Он помолчал. Как будто думал о ней.
Я спросил, не знает ли он, где сейчас Дина. Он склонился над рюмкой, потом поднял
— Она уехала. Не так давно.
— Куда?
— Трудно сказать. Разговор шел о Париже.
Я пытался понять по его голосу, не скрывает ли он чего-нибудь. Но не смог. Нужно хорошо знать человека, чтобы понять, лжет он или говорит правду.
— Нынче трудные времена, — мрачно буркнул он. — В Париже ужасно… Такое унижение для людей, и считать это неизбежным…
— Что считать неизбежным?
— Войну.
Он помолчал. Потом заговорил снова, обращаясь скорее к себе, чем ко мне:
— Она была такая очаровательная, такая великодушная.

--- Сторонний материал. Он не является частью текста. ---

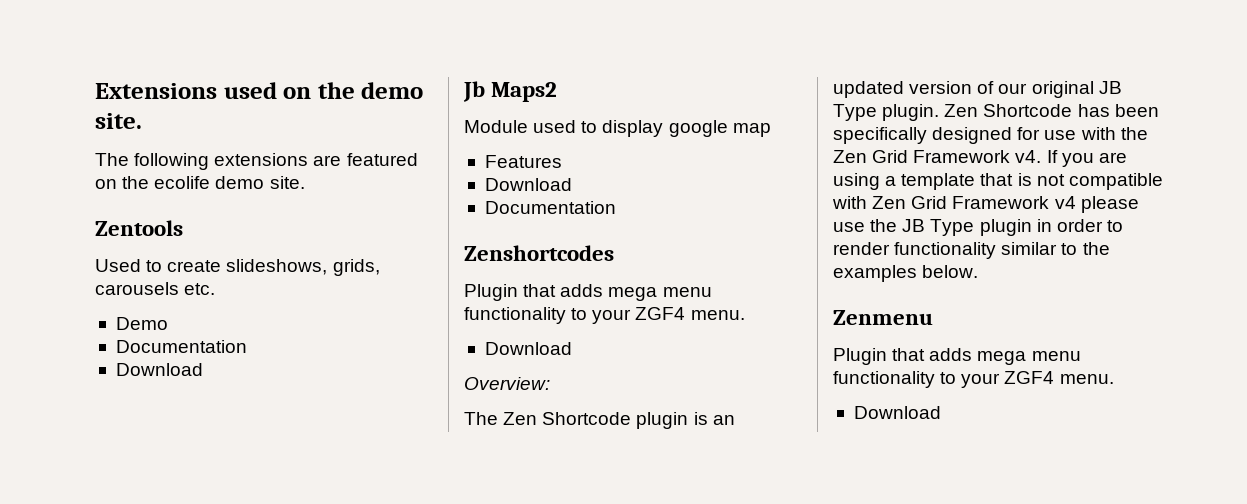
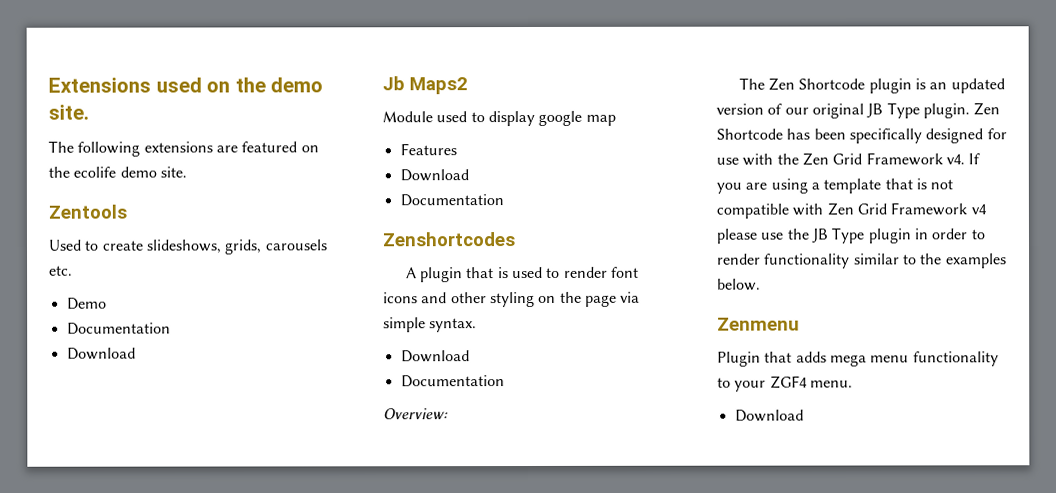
[464,284,712,301] [464,307,745,324] [484,342,572,355] Plugin that adds mega menu functionality to your ZGF4 menu. // Download -> [405,266,639,283] [383,291,641,308] [383,317,478,333] [400,350,470,363] [400,375,505,388] A plugin that is used to render font icons and other styling on the page via simple syntax. // Download // Documentation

Всегда привлекала к себе внимание. Многие искали ее общества. Люди из самых разных кругов.
Почему он все время говорит о ней в прошедшем времени?
— Она умерла? — спросил я.
— Нет, откуда вы это взяли? — Он удивился. — Времена, конечно, трудные… Но нет никаких оснований полагать, что она умерла. В последний раз, когда мы с ней виделись, она была бодра и здорова, но от виолончели тем не менее отказалась.
— Почему она отказалась от виолончели?
— Слишком трудоемкий инструмент. Она говорила, что должна принести жертву. У нее были твердые убеждения.
Я попытался объяснить Майеру, что не верю, будто Дина могла добровольно отказаться от виолончели или оставить ее в чужом городе.
— Она относилась к тем людям, которые оставляют все, что не может быть бессмертным, — медленно произнес он.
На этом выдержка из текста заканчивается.